■ Directions for this task: Which lines below include "size"? Copy them all.
● ● ● ● ●
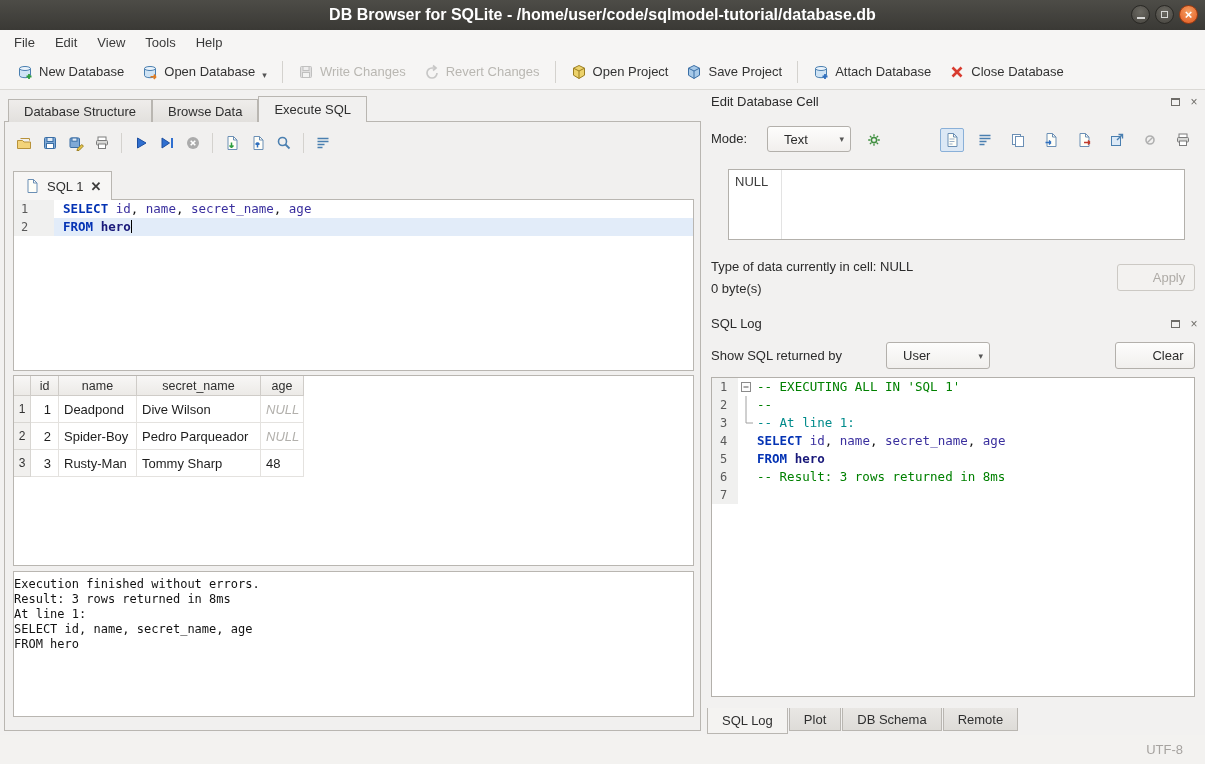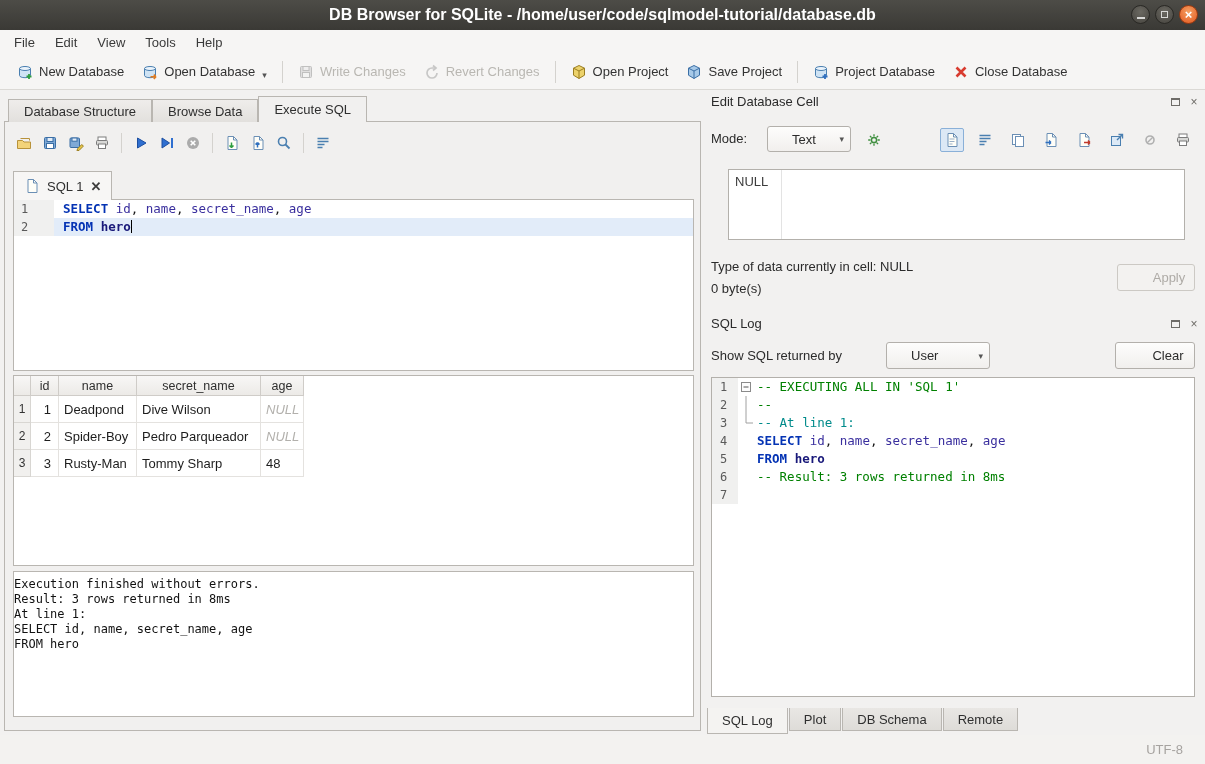--- a/index.html
+++ b/index.html
@@ -70,21 +70,21 @@
   .msg{position:absolute;left:8px;top:449px;width:681px;height:146px;background:#fff;border:1px solid #b9b6b1;font-family:"DejaVu Sans Mono",monospace;font-size:12px;line-height:15px;padding:5px 0;color:#121212;overflow:hidden;}
 
   
   .dock{position:absolute;left:705px;top:90px;width:500px;height:645px;}
   .dhead{position:absolute;left:0;width:100%;height:22px;}
   .dtitle{position:absolute;left:6px;top:2px;color:#2b2b2b;}
   .dbtns{position:absolute;right:4px;top:3px;display:flex;gap:5px;}
   .dockbtn{width:14px;height:14px;display:flex;align-items:center;justify-content:center;color:#6e6c68;font-size:12px;line-height:1;}
   .floatglyph{width:9px;height:8px;border:1px solid #6e6c68;border-top-width:2px;}
   .modelabel{position:absolute;left:6px;top:41px;color:#2b2b2b;}
-  .combo{position:absolute;display:flex;align-items:center;justify-content:space-between;padding:0 6px 0 24px;border:1px solid #b3b0ab;border-radius:3px;background:linear-gradient(#fdfdfc,#f1efed);color:#2b2b2b;}
+  .combo{position:absolute;display:flex;align-items:center;justify-content:space-between;padding:0 6px 0 16px;border:1px solid #b3b0ab;border-radius:3px;background:linear-gradient(#fdfdfc,#f1efed);color:#2b2b2b;}
   .combo .arrow{font-size:9px;color:#555;margin-left:6px;}
   .combo.mode{left:62px;top:36px;width:84px;height:26px;}
   .combo.user{left:181px;top:252px;width:104px;height:27px;}
   .modeauto{position:absolute;left:156px;top:37px;width:26px;height:26px;}
   .celltoolbar{position:absolute;right:10px;top:38px;display:flex;gap:9px;align-items:center;}
   .celltoolbar .itbtn{width:24px;height:24px;}
   .celledit{position:absolute;left:23px;top:79px;width:457px;height:71px;background:#fff;border:1px solid #b3b0ab;}
   .cellvalue{position:absolute;left:6px;top:4px;color:#3c3c3c;}
   .edgeline{position:absolute;left:52px;top:0;width:1px;height:100%;background:#e3e3e3;}
   .typeinfo{position:absolute;left:6px;top:169px;color:#2b2b2b;}
@@ -198,21 +198,21 @@
       </div>
       <div class="tsep"></div>
       <div class="tbtn">
         <span class="icon">
           <svg width="16" height="16" viewBox="0 0 16 16">
             <path d="M2.5 4.5v7c0 1.2 2.4 2.2 5.5 2.2s5.5-1 5.5-2.2v-7" fill="#cfe3f4" stroke="#4a7fb0"></path>
             <ellipse cx="8" cy="4.5" rx="5.5" ry="2" fill="#eaf3fb" stroke="#4a7fb0"></ellipse>
             <path d="M12 10v5M9.5 12.5h5" stroke="#2f6fbf" stroke-width="1.8"></path>
           </svg>
         </span>
-        <span>Project Database</span>
+        <span>Attach Database</span>
       </div>
       <div class="tbtn">
         <span class="icon">
           <svg width="16" height="16" viewBox="0 0 16 16">
             <path d="M3.5 3.5l9 9M12.5 3.5l-9 9" stroke="#d83b2f" stroke-width="2.6"></path>
           </svg>
         </span>
         <span>Close Database</span>
       </div>
     </div>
● ● ● ● ●
■ Exercise solution:
   .msg{position:absolute;left:8px;top:449px;width:681px;height:146px;background:#fff;border:1px solid #b9b6b1;font-family:"DejaVu Sans Mono",monospace;font-size:12px;line-height:15px;padding:5px 0;color:#121212;overflow:hidden;}
   .dockbtn{width:14px;height:14px;display:flex;align-items:center;justify-content:center;color:#6e6c68;font-size:12px;line-height:1;}
   .combo .arrow{font-size:9px;color:#555;margin-left:6px;}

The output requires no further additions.